Installation of gate among tougher preventative measures

Jane Meredith

Jane Meredith


01635 886637

Work delayed at dangerous Headley Ford

THE start of work to install a gate prior to a permanent traffic ban at a notorious ford has been delayed until this month (November)and will last into the new year.

Thornford Road, which leads to Headley Ford, was set to close for works by Hampshire County Council earlier last month (Oct)

Four years ago, judge Jonathan Gammon from Middlesex was drowned in flash floods at the ford, after following satnav instructions.

Six months later, following an inquest into Mr Gammon’s death, the ford was closed, and remained shut to traffic – except for local access – following a prohibition of driving order made on December 16, 2014.
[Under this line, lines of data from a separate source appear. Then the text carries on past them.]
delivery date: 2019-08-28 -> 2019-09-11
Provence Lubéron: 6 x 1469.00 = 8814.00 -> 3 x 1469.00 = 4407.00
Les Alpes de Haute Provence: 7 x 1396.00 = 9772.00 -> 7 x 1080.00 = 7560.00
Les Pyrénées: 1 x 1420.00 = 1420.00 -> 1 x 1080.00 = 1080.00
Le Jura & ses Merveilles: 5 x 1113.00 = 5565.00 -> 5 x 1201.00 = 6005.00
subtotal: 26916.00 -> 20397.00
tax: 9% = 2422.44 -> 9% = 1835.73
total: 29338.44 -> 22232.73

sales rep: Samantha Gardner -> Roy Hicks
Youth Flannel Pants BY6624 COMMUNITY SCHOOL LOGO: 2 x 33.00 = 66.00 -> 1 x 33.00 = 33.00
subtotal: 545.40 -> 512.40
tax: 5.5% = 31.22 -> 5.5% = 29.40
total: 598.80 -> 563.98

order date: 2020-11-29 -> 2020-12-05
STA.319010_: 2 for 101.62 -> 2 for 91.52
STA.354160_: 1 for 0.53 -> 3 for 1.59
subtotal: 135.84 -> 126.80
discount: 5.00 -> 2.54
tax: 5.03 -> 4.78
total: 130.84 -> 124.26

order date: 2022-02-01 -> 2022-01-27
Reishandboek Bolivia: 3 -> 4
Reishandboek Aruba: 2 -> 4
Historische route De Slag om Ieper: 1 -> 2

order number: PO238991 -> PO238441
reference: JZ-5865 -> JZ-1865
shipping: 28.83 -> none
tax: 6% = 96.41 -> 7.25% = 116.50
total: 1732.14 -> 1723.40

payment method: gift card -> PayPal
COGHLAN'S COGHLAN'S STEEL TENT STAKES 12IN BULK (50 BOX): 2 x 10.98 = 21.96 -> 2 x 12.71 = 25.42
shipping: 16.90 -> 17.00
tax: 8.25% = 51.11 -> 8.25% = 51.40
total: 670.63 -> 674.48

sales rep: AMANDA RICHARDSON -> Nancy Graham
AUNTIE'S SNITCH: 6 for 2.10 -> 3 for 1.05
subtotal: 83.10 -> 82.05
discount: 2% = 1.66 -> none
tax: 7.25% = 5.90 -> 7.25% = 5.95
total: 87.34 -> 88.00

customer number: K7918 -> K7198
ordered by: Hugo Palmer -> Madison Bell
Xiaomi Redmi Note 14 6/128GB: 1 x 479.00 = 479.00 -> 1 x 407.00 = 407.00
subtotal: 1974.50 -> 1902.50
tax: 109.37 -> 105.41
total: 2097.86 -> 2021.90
However drivers have regularly flouted the ban, resulting in many vehicles becoming stranded in the ford, which traverses the River Enborne, where waters can rise rapidly.

The county council had been due to start work last month (Oct)  on tougher preventative measures at the ford, including a gate.

However, the council has confirmed that this work had been postponed.

On the reason for the delay, Rob Humby, the county council’s executive member for environment and transport, said: “While we had hoped to begin works in October, some last details needed to be finalised and I can confirm that works will start at the beginning of November.”

The scheme involves a closure of the ford to all vehicles except those involved in forestry or agricultural work, and ‘except for tractor’ signs will be erected.

Work involves laying a different road surface, a self-closing gate and signs. 

The scheme will be implemented in two parts.

Firstly the signs, lines, and road surface, together with the gate, to be locked in an open position until work is completed, will be installed, followed by environmental survey work.

The second phase – expected to start in the new year –  will involve building the turning heads and once these are installed, the gate will be closed.

The gate will not be locked, to ensure access for pedestrians and horse riders is maintained, but will be self-closing.

The legal order follows a  public consultation by the county council, which ended on September 12.

The temporary road closure, prohibiting all traffic, will affect a 1,350m stretch of Thornford Road at entry points at both sides of the ford.

On the Hampshire side, the road will be closed from the Ashford Hill Road/Thornford Road junction. On the Berkshire side, it will start at the junction of Thornford Road with the ford.